* EXERCISE PROMPT:
Return the records below exactly; pictures stay out.

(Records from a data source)
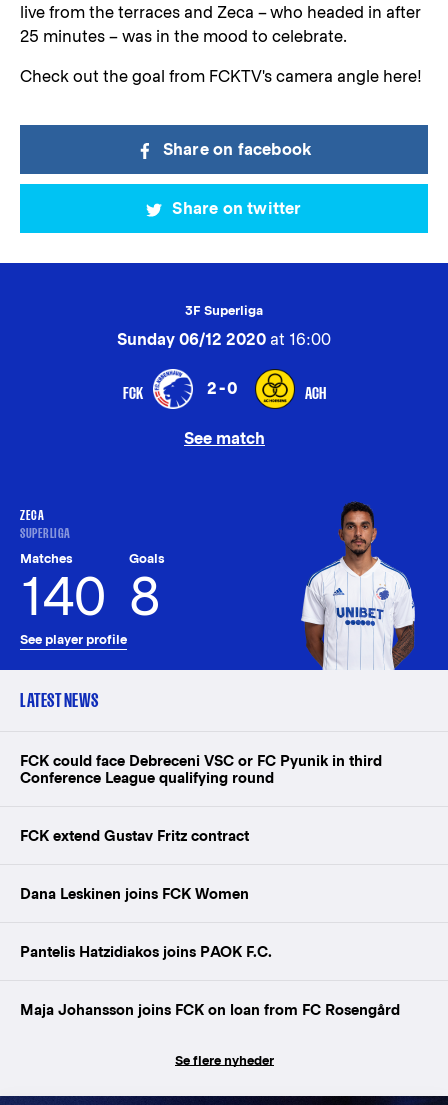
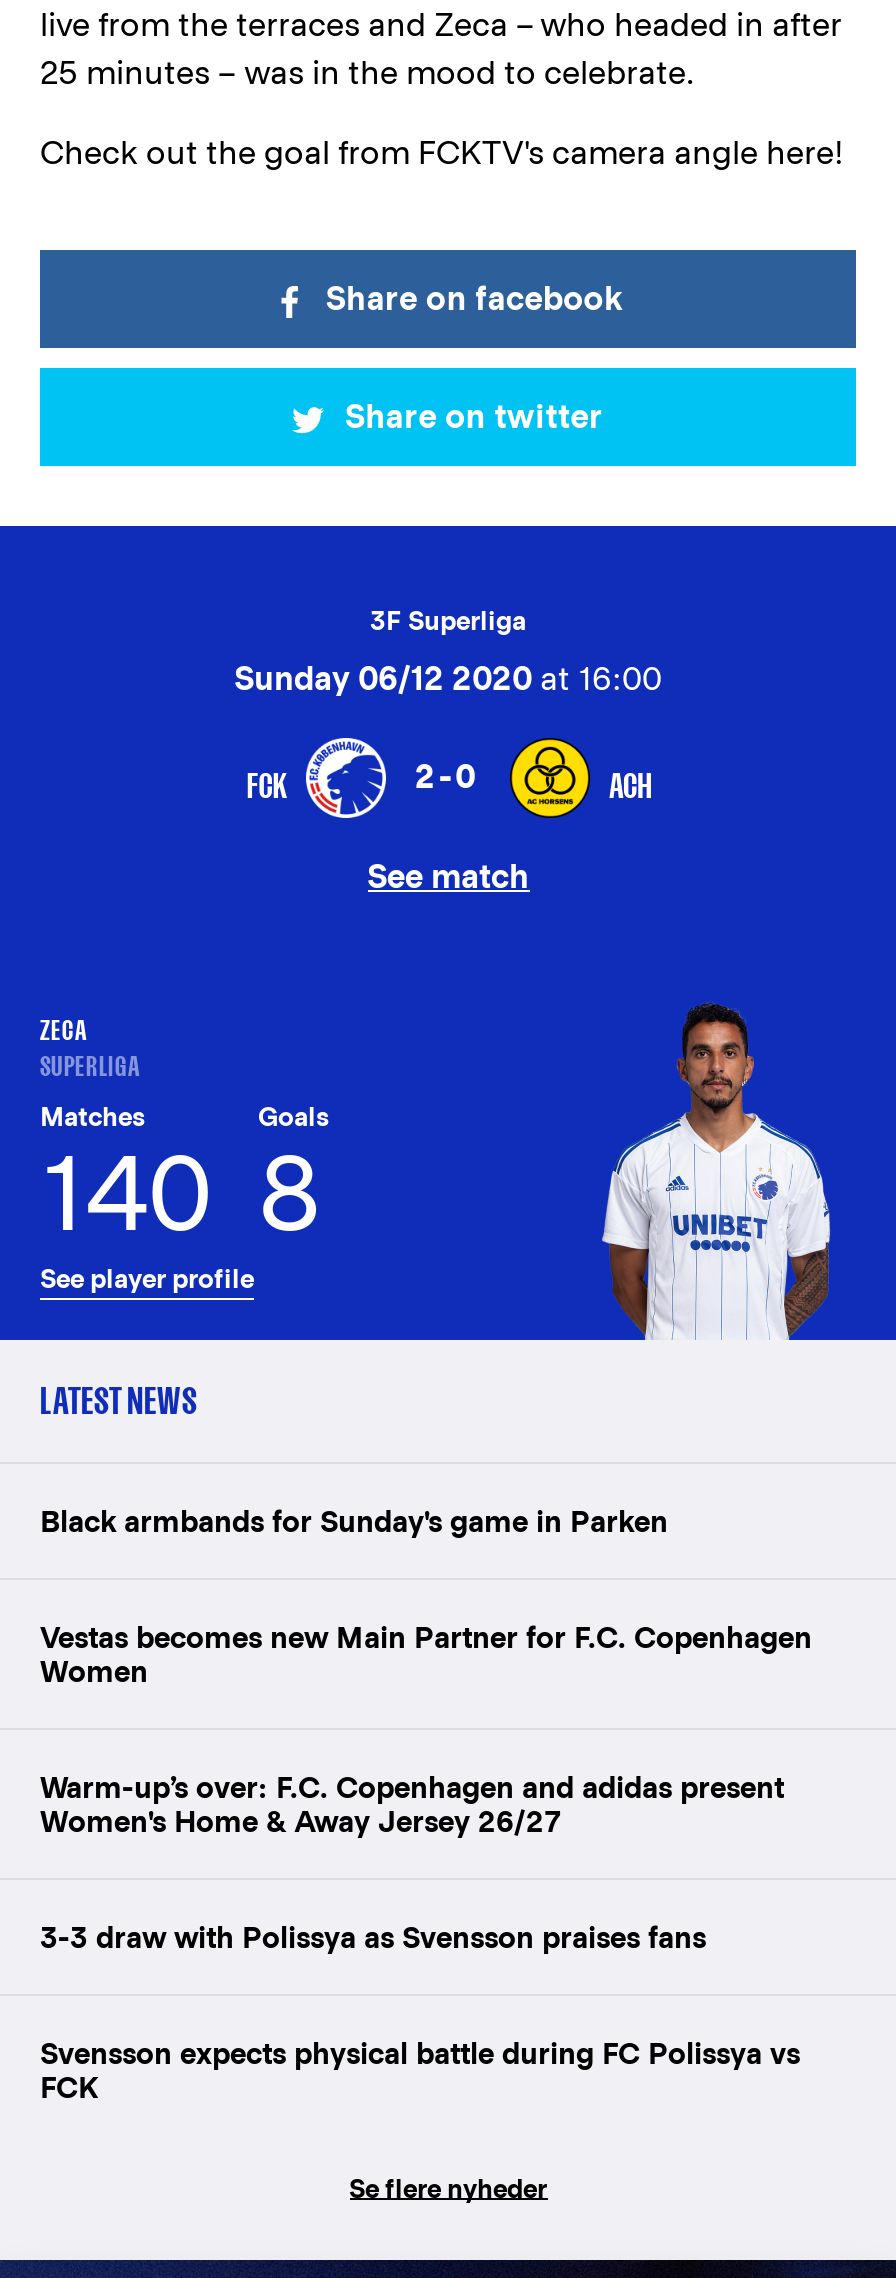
- FCK could face Debreceni VSC or FC Pyunik in third
- Conference League qualifying round
+ Black armbands for Sunday's game in Parken

- FCK extend Gustav Fritz contract
+ Vestas becomes new Main Partner for F.C. Copenhagen
+ Women

- Dana Leskinen joins FCK Women
+ Warm-up’s over: F.C. Copenhagen and adidas present
+ Women's Home & Away Jersey 26/27

- Pantelis Hatzidiakos joins PAOK F.C.
+ 3-3 draw with Polissya as Svensson praises fans

- Maja Johansson joins FCK on loan from FC Rosengård
+ Svensson expects physical battle during FC Polissya vs
+ FCK
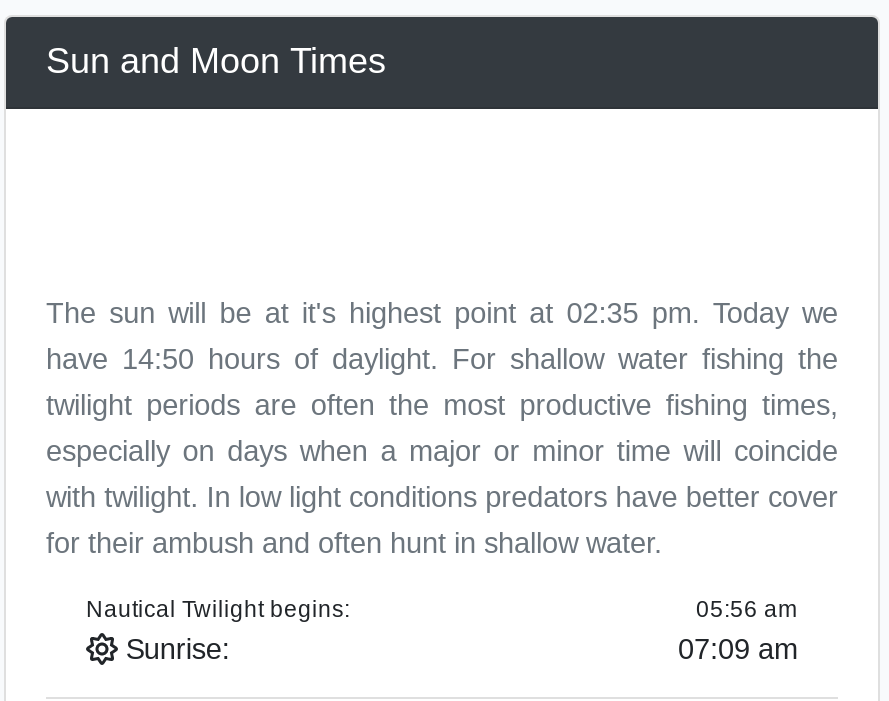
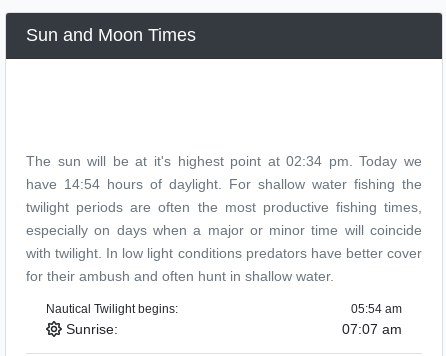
- The sun will be at it's highest point at 02:35 pm. Today we
+ The sun will be at it's highest point at 02:34 pm. Today we

- have 14:50 hours of daylight. For shallow water fishing the
+ have 14:54 hours of daylight. For shallow water fishing the

- 05:56 am
+ 05:54 am

- 07:09 am
+ 07:07 am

* SOLUTION FOR THIS EXERCISE:
- FCK could face Debreceni VSC or FC Pyunik in third
- Conference League qualifying round
+ Black armbands for Sunday's game in Parken

- FCK extend Gustav Fritz contract
+ Vestas becomes new Main Partner for F.C. Copenhagen
+ Women

- Dana Leskinen joins FCK Women
+ Warm-up’s over: F.C. Copenhagen and adidas present
+ Women's Home & Away Jersey 26/27

- Pantelis Hatzidiakos joins PAOK F.C.
+ 3-3 draw with Polissya as Svensson praises fans

- Maja Johansson joins FCK on loan from FC Rosengård
+ Svensson expects physical battle during FC Polissya vs
+ FCK
- The sun will be at it's highest point at 02:35 pm. Today we
+ The sun will be at it's highest point at 02:34 pm. Today we

- have 14:50 hours of daylight. For shallow water fishing the
+ have 14:54 hours of daylight. For shallow water fishing the

- 05:56 am
+ 05:54 am

- 07:09 am
+ 07:07 am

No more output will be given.